The io package’s interfaces exist precisely to eliminate this pattern.

The Idiomatic Way

io.Reader and io.Writer are defined as:

type Reader interface {
    Read(p []byte) into how many bytes were read
    // Read reads up to len(p) bytes, returns n bytes read and any error.
    // A successful Read returns n > 0. At EOF, returns 0, io.EOF.
    Read(p []byte) (n int, err error)
}

type Writer interface {
    Write(p []byte) (n int, err error)
}

The power is in composition. Here’s the streaming CSV processor I mentioned:

package main

import (
    "compress/gzip"
    "encoding/csv"
    "fmt"
    "io"
    "os"
)

func processGzipCSV(filename string) error {
    // Open the file — returns an *os.File, which implements io.Reader
    f, err := os.Open(filename)
    if err != nil {
        return fmt.Errorf("open: %w", err)
    }
    defer f.Close()

    // Wrap in gzip reader — wraps any io.Reader
    gz, err := gzip.NewReader(f)
    if err != nil {
        return fmt.Errorf("gzip: %w", err)
    }
    defer gz.Close()

    // Wrap in bufio.Reader for efficient line reading — wraps any io.Reader
    // csv.NewReader takes any io.Reader
    cr := csv.NewReader(gz)
    cr.ReuseRecord = true // reuse the slice on each call — less allocation

    for {
        record, err := cr.Read()
        if err == io.EOF {
            break
        }
        if err != nil {
            return fmt.Errorf("read csv: %w", err)
        }
        processRecord(record)
    }
    return nil
}

The entire 10GB gzip CSV is never in memory.

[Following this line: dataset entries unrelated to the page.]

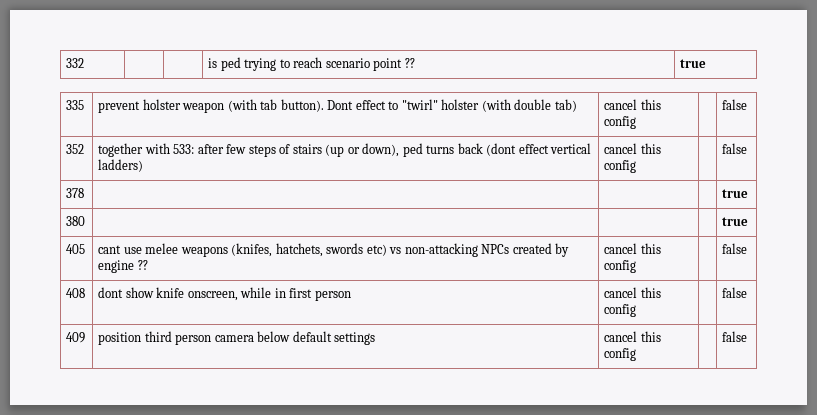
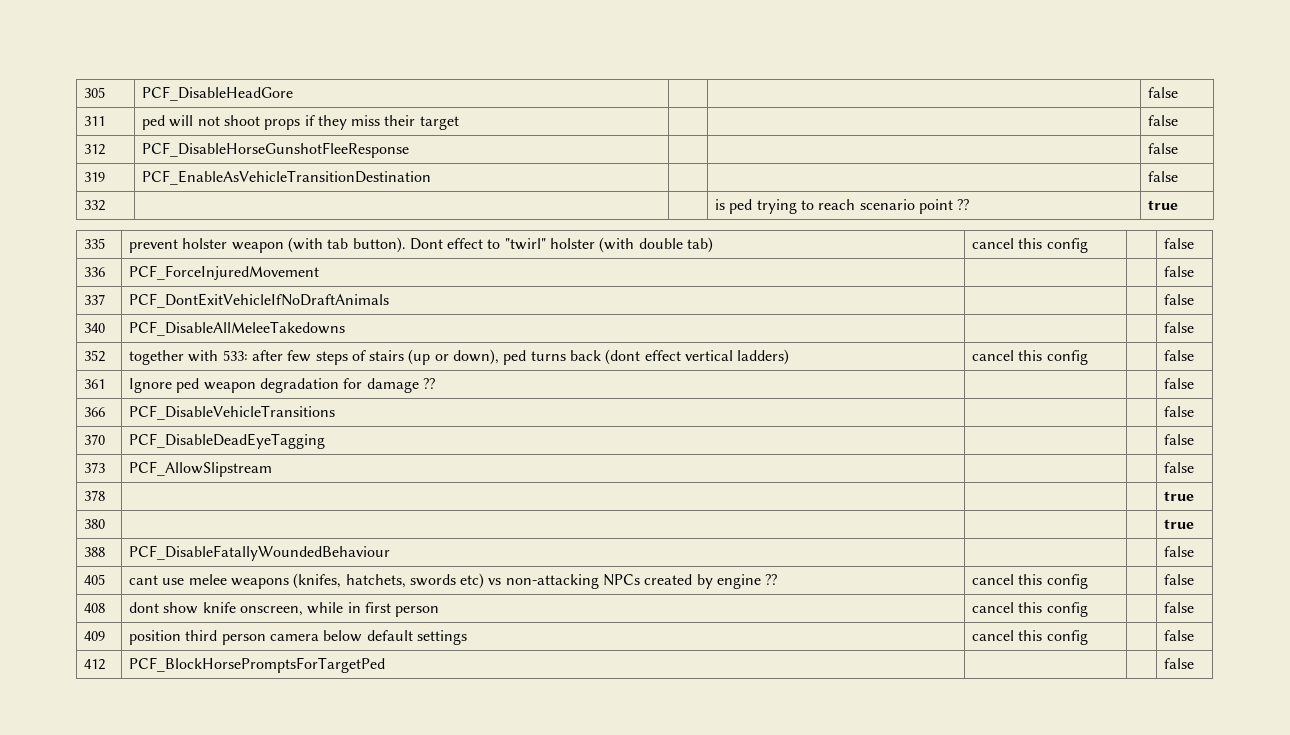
(66, 63) none -> [83,87,105,98] [141,86,293,101] [1147,87,1178,98] [83,116,105,126] [141,115,459,130] [1147,115,1178,126] [83,144,105,155] [141,142,409,158] [1147,143,1178,154] [83,172,105,182] [141,170,431,185] [1147,171,1178,182] 305 | PCF_DisableHeadGore | | | false // 311 | ped will not shoot props if they miss their target | | | false // 312 | PCF_DisableHorseGunshotFleeResponse | | | false // 319 | PCF_EnableAsVehicleTransitionDestination | | | false //
(748, 104) none -> [83,267,105,277] [128,265,319,280] [1163,266,1194,277] [83,294,105,305] [128,293,389,308] [1163,294,1194,305] [83,323,105,333] [128,321,345,336] [1163,322,1194,333] // 336 | PCF_ForceInjuredMovement | | | false // 337 | PCF_DontExitVehicleIfNoDraftAnimals | | | false // 340 | PCF_DisableAllMeleeTakedowns | | | false
(748, 148) none -> [83,379,105,389] [128,378,435,393] [1163,378,1194,389] [83,407,105,417] [128,405,335,420] [1163,406,1194,417] [83,434,105,445] [128,433,325,449] [1163,434,1194,445] [83,462,105,473] [128,461,272,477] [1163,462,1194,473] // 361 | Ignore ped weapon degradation for damage ?? | | | false // 366 | PCF_DisableVehicleTransitions | | | false // 370 | PCF_DisableDeadEyeTagging | | | false // 373 | PCF_AllowSlipstream | | | false
(749, 221) none -> [83,547,105,557] [128,545,390,561] [1163,546,1194,557] // 388 | PCF_DisableFatallyWoundedBehaviour | | | false
(748, 336) none -> [83,659,105,670] [128,657,385,673] [1163,658,1194,669] // 412 | PCF_BlockHorsePromptsForTargetPed | | | false

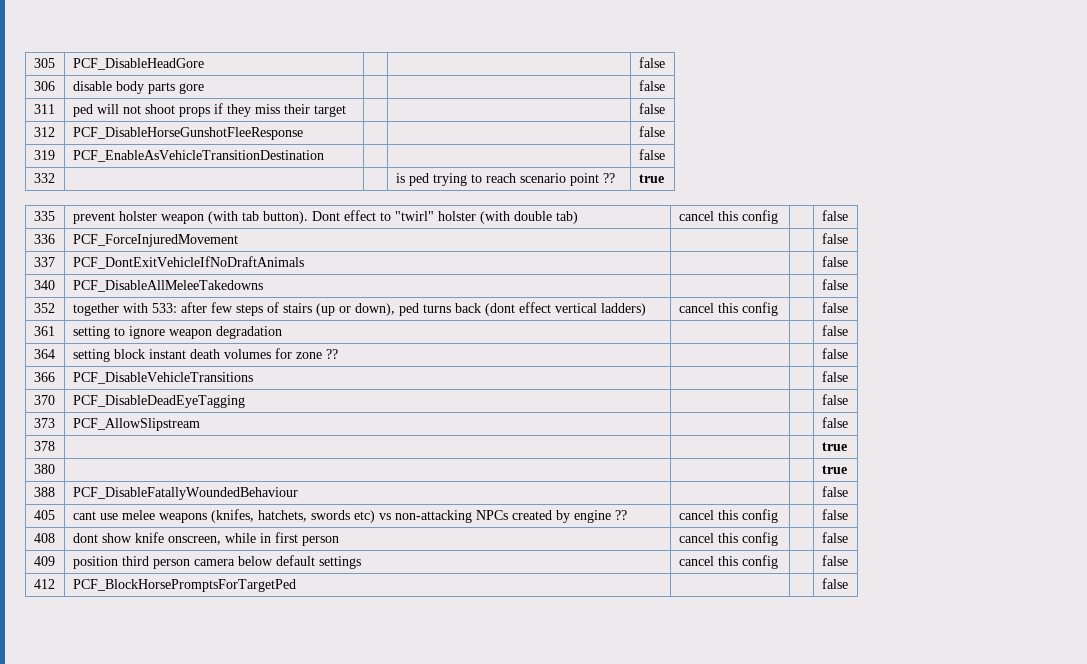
(1178, 92) none -> [33,81,55,91] [72,81,204,94] [638,80,665,91] // 306 | disable body parts gore | | | false
[128,378,200,393] Ignore ped -> [72,326,165,339] setting to ignore
[343,378,419,393] for damage -> [821,325,848,336] [33,349,55,359] [72,348,322,362] | | | false // 364 | setting block instant death volumes for zone

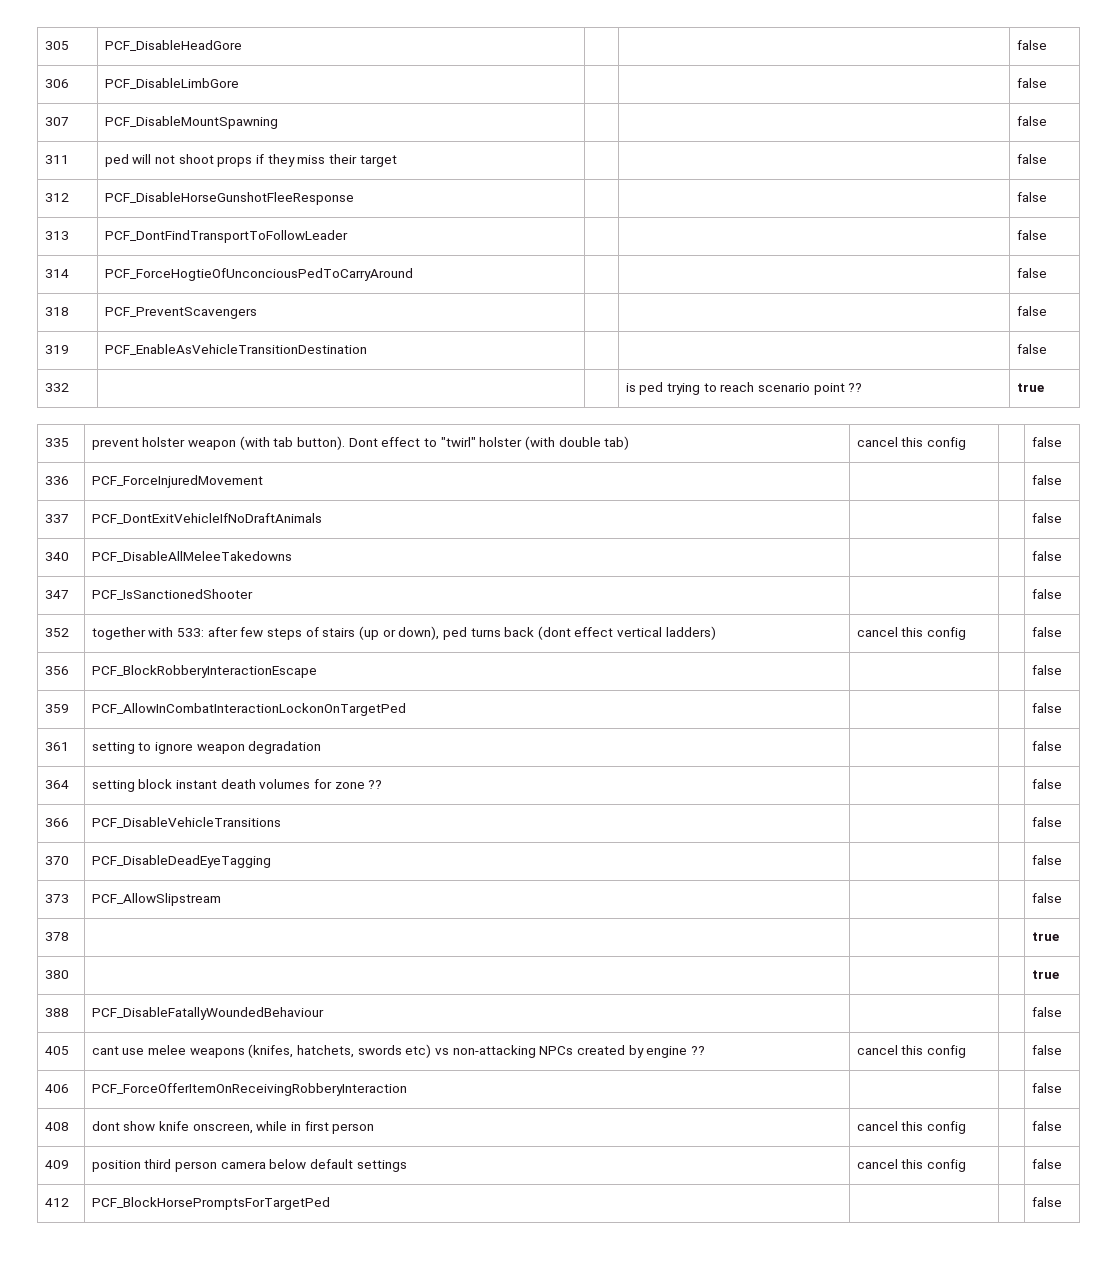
[72,81,204,94] disable body parts gore -> [104,78,239,89] [1016,78,1047,88] [44,117,69,126] [104,116,278,129] PCF_DisableLimbGore | | | false // 307 | PCF_DisableMountSpawning
(665, 131) none -> [44,231,69,240] [104,230,348,243] [1016,230,1047,240] [44,269,69,278] [104,268,413,281] [1016,268,1047,278] [44,307,69,316] [104,307,257,319] [1016,306,1047,316] // 313 | PCF_DontFindTransportToFollowLeader | | | false // 314 | PCF_ForceHogtieOfUnconciousPedToCarryAround | | | false // 318 | PCF_PreventScavengers | | | false
(848, 284) none -> [44,590,69,599] [91,589,253,600] [1031,589,1062,599] // 347 | PCF_IsSanctionedShooter | | | false
(848, 307) none -> [44,666,69,675] [91,665,317,678] [1031,665,1062,675] [44,704,69,713] [91,703,406,716] [1031,703,1062,713] // 356 | PCF_BlockRobberyInteractionEscape | | | false // 359 | PCF_AllowInCombatInteractionLockonOnTargetPed | | | false
(848, 514) none -> [44,1084,69,1093] [91,1083,407,1096] [1031,1083,1062,1093] // 406 | PCF_ForceOfferItemOnReceivingRobberyInteraction | | | false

Data flows from disk through gzip decompression through CSV parsing one record at a time. Swap os.Open for http.Response.Body and you’re streaming from a URL. Swap gzip.NewReader for compress/zstd.NewReader and you’re handling a different compression format. None of the other code changes.

io.TeeReader and io.MultiWriter enable fan-out patterns:

// io.TeeReader: read from src, write a copy to dst
// Useful for: logging request bodies without consuming them,
// computing a checksum while reading data.
func withBodyLogging(r io.Reader) io.Reader {
    var buf bytes.Buffer
    return io.TeeReader(r, &buf)
    // After reading, buf contains everything that was read
}

// io.MultiWriter: write to multiple destinations simultaneously
func withTeeUpload(dst io.Writer, s3bucket *s3.Bucket) io.Writer {
    pr, pw := io.Pipe()
    go func() {
        s3bucket.Upload(pr)
    }()
    // Every byte written to the returned Writer goes to both dst and S3
    return io.MultiWriter(dst, pw)
}

io.Pipe is worth a closer look. It creates a synchronous, in-memory pipe — a connected reader/writer pair. Bytes written to the PipeWriter are immediately available to the PipeReader. No intermediate buffer allocation. Use it to connect a producer that writes to a Writer with a consumer that reads from a Reader:

// Connect json.Encoder (writes) to http.NewRequest (reads) with no intermediate buffer
pr, pw := io.Pipe()

go func() {
    enc := json.NewEncoder(pw)
    if err := enc.Encode(payload); err != nil {
        pw.CloseWithError(err)
        return
    }
    pw.Close()
}()

req, err := http.NewRequestWithContext(ctx, "POST", url, pr)
// The request body is streamed directly from the JSON encoder

In The Wild

io.ReadAll is ioutil.ReadAll’s replacement. Use it when you genuinely need all the bytes:

// When you must read everything (e.g., to unmarshal JSON not via streaming):
data, err := io.ReadAll(resp.Body)

But io.Copy is better when you’re transferring data from one stream to another:

// Pipe an HTTP response body to a file — no intermediate buffer
f, _ := os.Create(filename)
defer f.Close()
n, err := io.Copy(f, resp.Body)
// io.Copy uses a 32KB internal buffer and loops until EOF

io.LimitReader prevents unbounded reads from untrusted sources:

// Read at most 10MB from an HTTP body
limited := io.LimitReader(resp.Body, 10<<20)
data, err := io.ReadAll(limited)

If the body is larger than 10MB, ReadAll returns exactly 10MB of data and no error. Check len(data) == 10<<20 if you need to detect the truncation.

The Gotchas

io.EOF is a sentinel, not an error. io.EOF returned from Read means “the stream ended normally.” It should be checked and handled, not returned to callers as an error. Functions that read until EOF typically loop until err == io.EOF and return nil — a clean end of stream is not an error.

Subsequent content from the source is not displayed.